── Data for this exercise
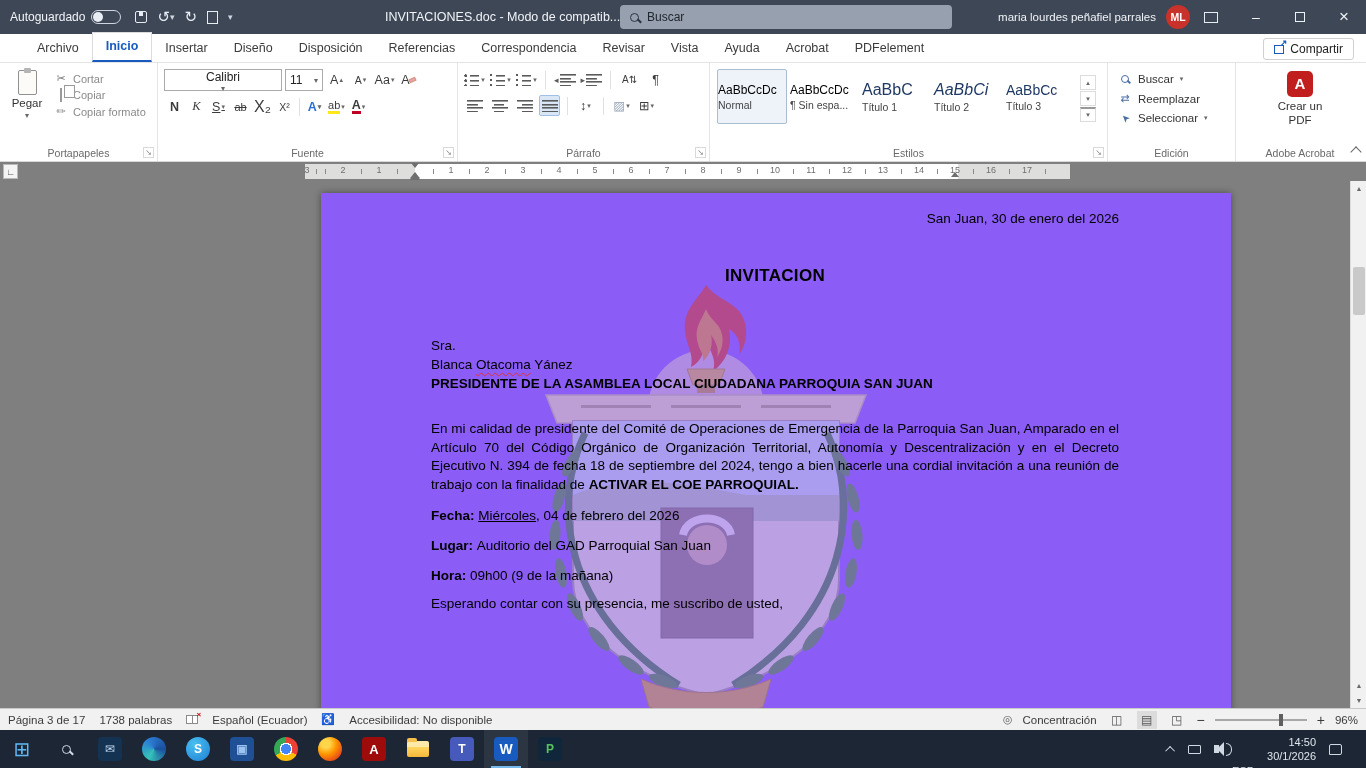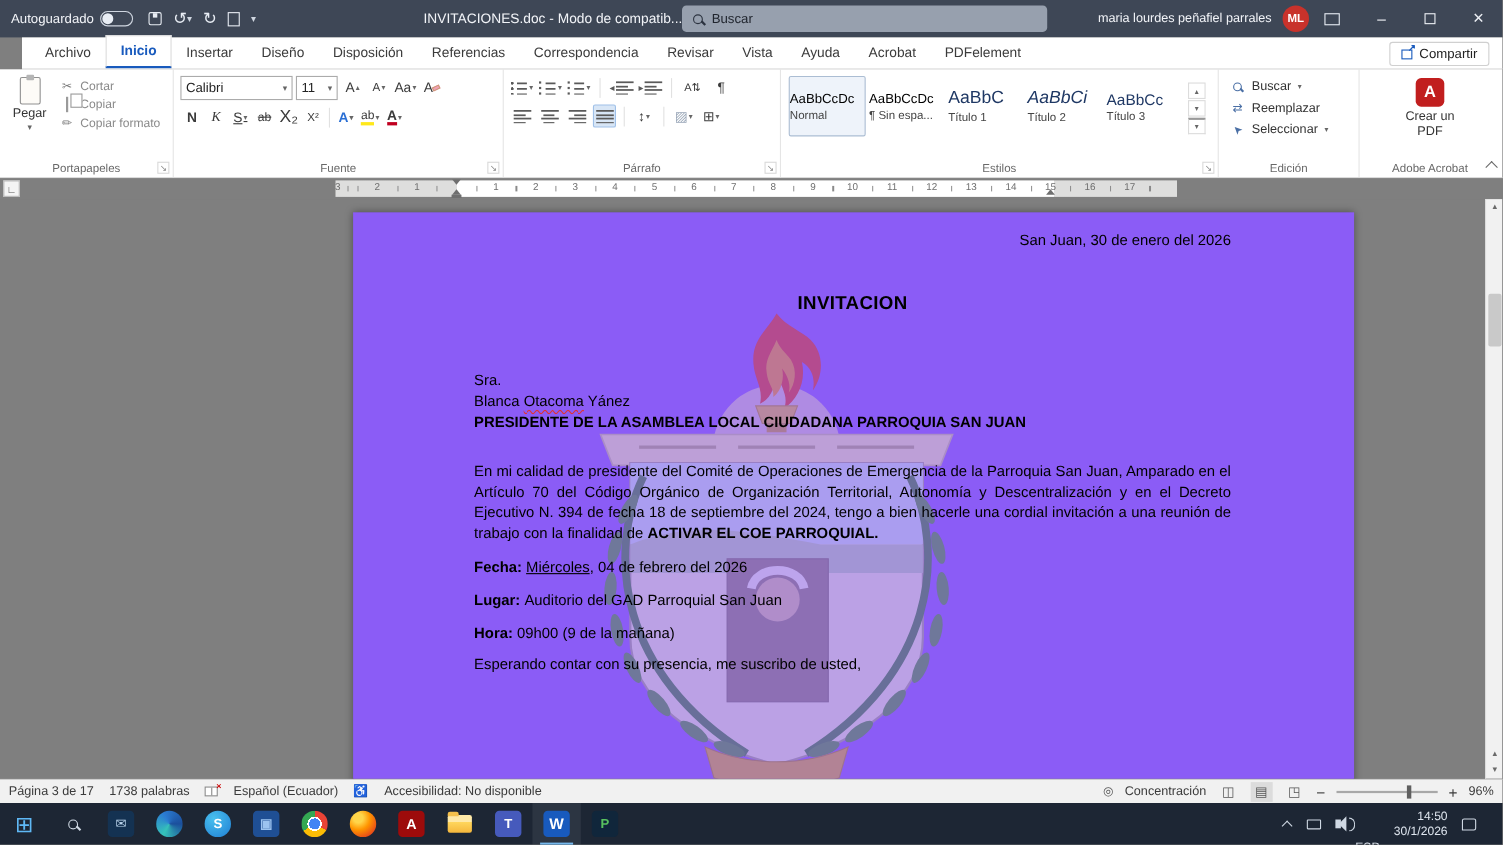--- a/index.html
+++ b/index.html
@@ -29,7 +29,7 @@
   .maxsq { width:10px; height:10px; border:1.2px solid #eef1f6; }
 
   
-  .tabrow { height:29px; background:#fff; display:flex; align-items:flex-end; border-bottom:1px solid #e3e3e3; position:relative; padding-left:8px;margin-left:20px; }
+  .tabrow { height:29px; background:#fff; display:flex; align-items:flex-end; border-bottom:1px solid #e3e3e3; position:relative; padding-left:24px; }
   .tabs { display:flex; height:100%; align-items:flex-end; }
   .rtab { padding:6px 13px 7px; font-size:12.5px; color:#3b3b3b; }
   .rtab.active { color:#185abd; border:1px solid #dcdcdc; border-bottom:2px solid #185abd; background:#fff; font-weight:bold; }

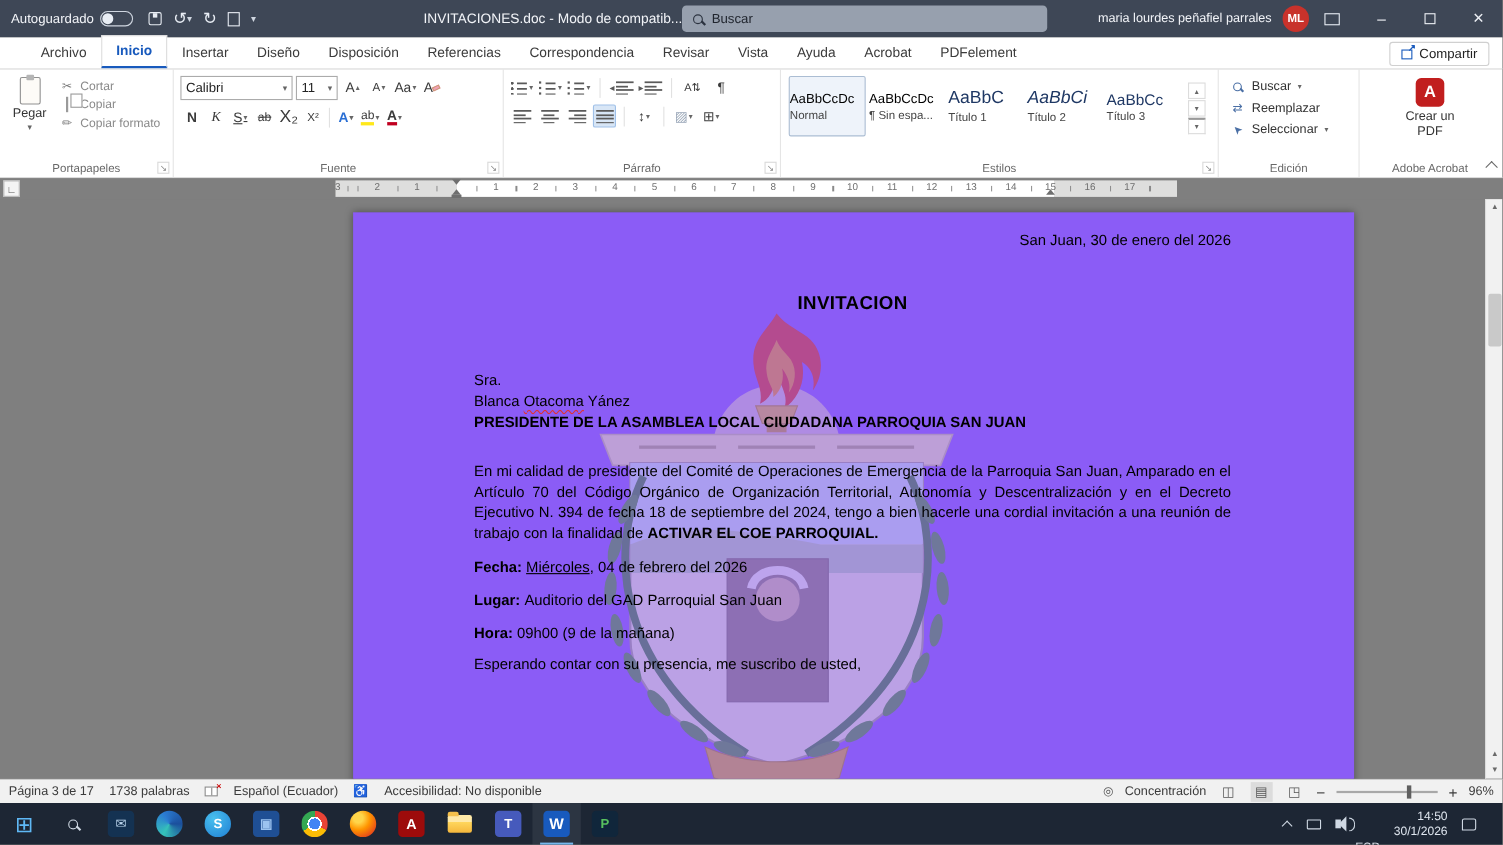--- a/index.html
+++ b/index.html
@@ -279,7 +279,7 @@
 
   <div class="rgroup" style="width:300px;">
     <div class="fr1">
-      <div class="combo" style="width:102px;">
+      <div class="combo" style="width:118px;flex-direction:column;">
           <span>Calibri</span>
           <span class="caret">▾</span>
         </div>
────
Set down exactly the lines between the line containing "#e3e3e3; position:relative; padding-left:24px;" and the end of the records above, both ends included; pictures stay out.

+  .tabrow { height:29px; background:#fff; display:flex; align-items:flex-end; border-bottom:1px solid #e3e3e3; position:relative; padding-left:24px; }
   .tabs { display:flex; height:100%; align-items:flex-end; }
   .rtab { padding:6px 13px 7px; font-size:12.5px; color:#3b3b3b; }
   .rtab.active { color:#185abd; border:1px solid #dcdcdc; border-bottom:2px solid #185abd; background:#fff; font-weight:bold; }

--- a/index.html
+++ b/index.html
@@ -279,7 +279,7 @@
 
   <div class="rgroup" style="width:300px;">
     <div class="fr1">
-      <div class="combo" style="width:102px;">
+      <div class="combo" style="width:118px;flex-direction:column;">
           <span>Calibri</span>
           <span class="caret">▾</span>
         </div>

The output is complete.